[[ EXTRACTED ENTRIES, beginning ]]

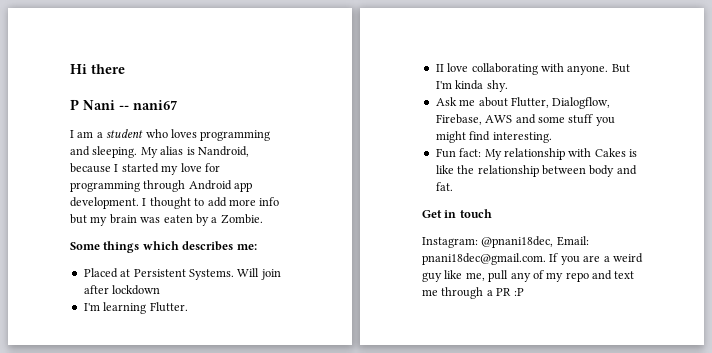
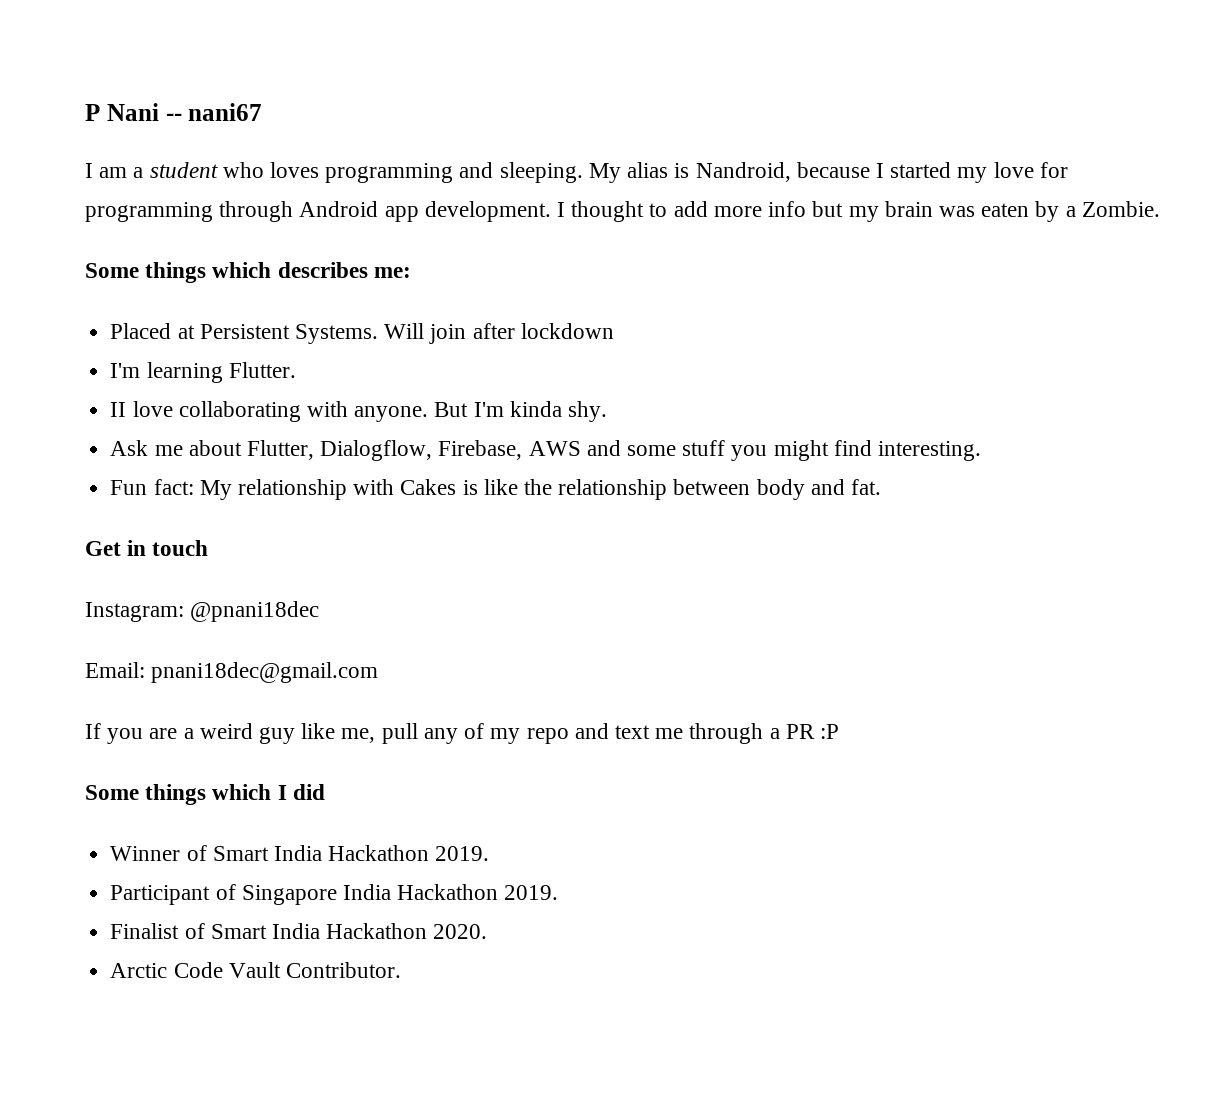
[70,64,125,74] Hi there // -> (85, 112) none
[481,236,589,248] [422,253,546,265] @pnani18dec, Email: pnani18dec@gmail.com. -> [190,601,320,622] [85,662,379,683] @pnani18dec // Email: pnani18dec@gmail.com //
(524, 292) none -> [85,784,325,805] [110,845,490,861] [110,884,559,905] [110,923,488,939] [110,962,401,978] // Some things which I did // Winner of Smart India Hackathon 2019. // Participant of Singapore India Hackathon 2019. // Finalist of Smart India Hackathon 2020. // Arctic Code Vault Contributor.

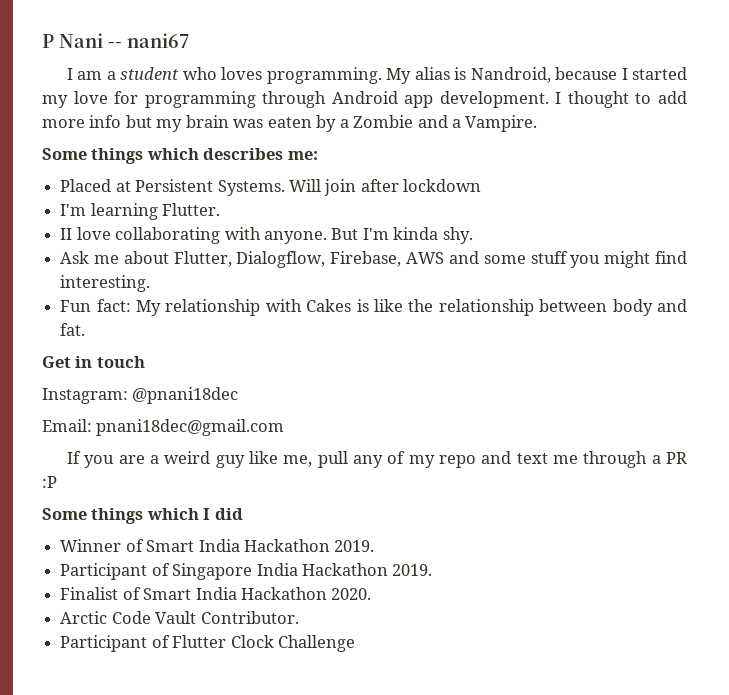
[325,162,583,183] programming and sleeping. -> [266,67,382,84] programming.
[1081,201,1160,217] Zombie. -> [353,115,538,132] Zombie and a Vampire.
(401, 970) none -> [60,635,355,652] // Participant of Flutter Clock Challenge

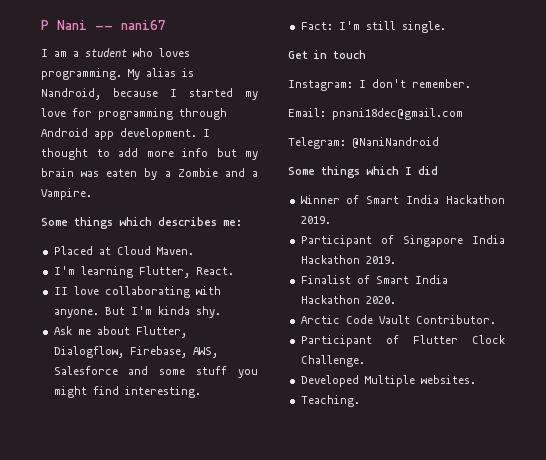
[135,179,482,196] Persistent Systems. Will join after lockdown -> [116,246,194,255] Cloud Maven.
[162,203,221,216] Flutter. -> [138,266,234,278] Flutter, React.
[406,252,445,264] AWS -> [192,347,218,358] [53,366,118,375] AWS, Salesforce
[60,299,687,316] [60,323,86,336] Fun fact: My relationship with Cakes is like the relationship between body and fat. -> [300,21,446,33] Fact: I'm still single.
[132,387,239,404] @pnani18dec -> [359,79,471,88] I don't remember.
[67,451,687,468] [42,476,57,488] If you are a weird guy like me, pull any of my repo and text me through a PR :P -> [288,137,439,149] Telegram: @NaniNandroid
[277,635,355,652] Challenge -> [300,355,365,367] [300,375,476,387] [300,395,360,407] Challenge. // Developed Multiple websites. // Teaching.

[[ EXTRACTED ENTRIES, end ]]

> _TASK_
Pull out each line of the listing that holds the string "like".

> _RESPONSE TO THIS TASK_
[60,299,687,316] [60,323,86,336] Fun fact: My relationship with Cakes is like the relationship between body and fat. -> [300,21,446,33] Fact: I'm still single.
[67,451,687,468] [42,476,57,488] If you are a weird guy like me, pull any of my repo and text me through a PR :P -> [288,137,439,149] Telegram: @NaniNandroid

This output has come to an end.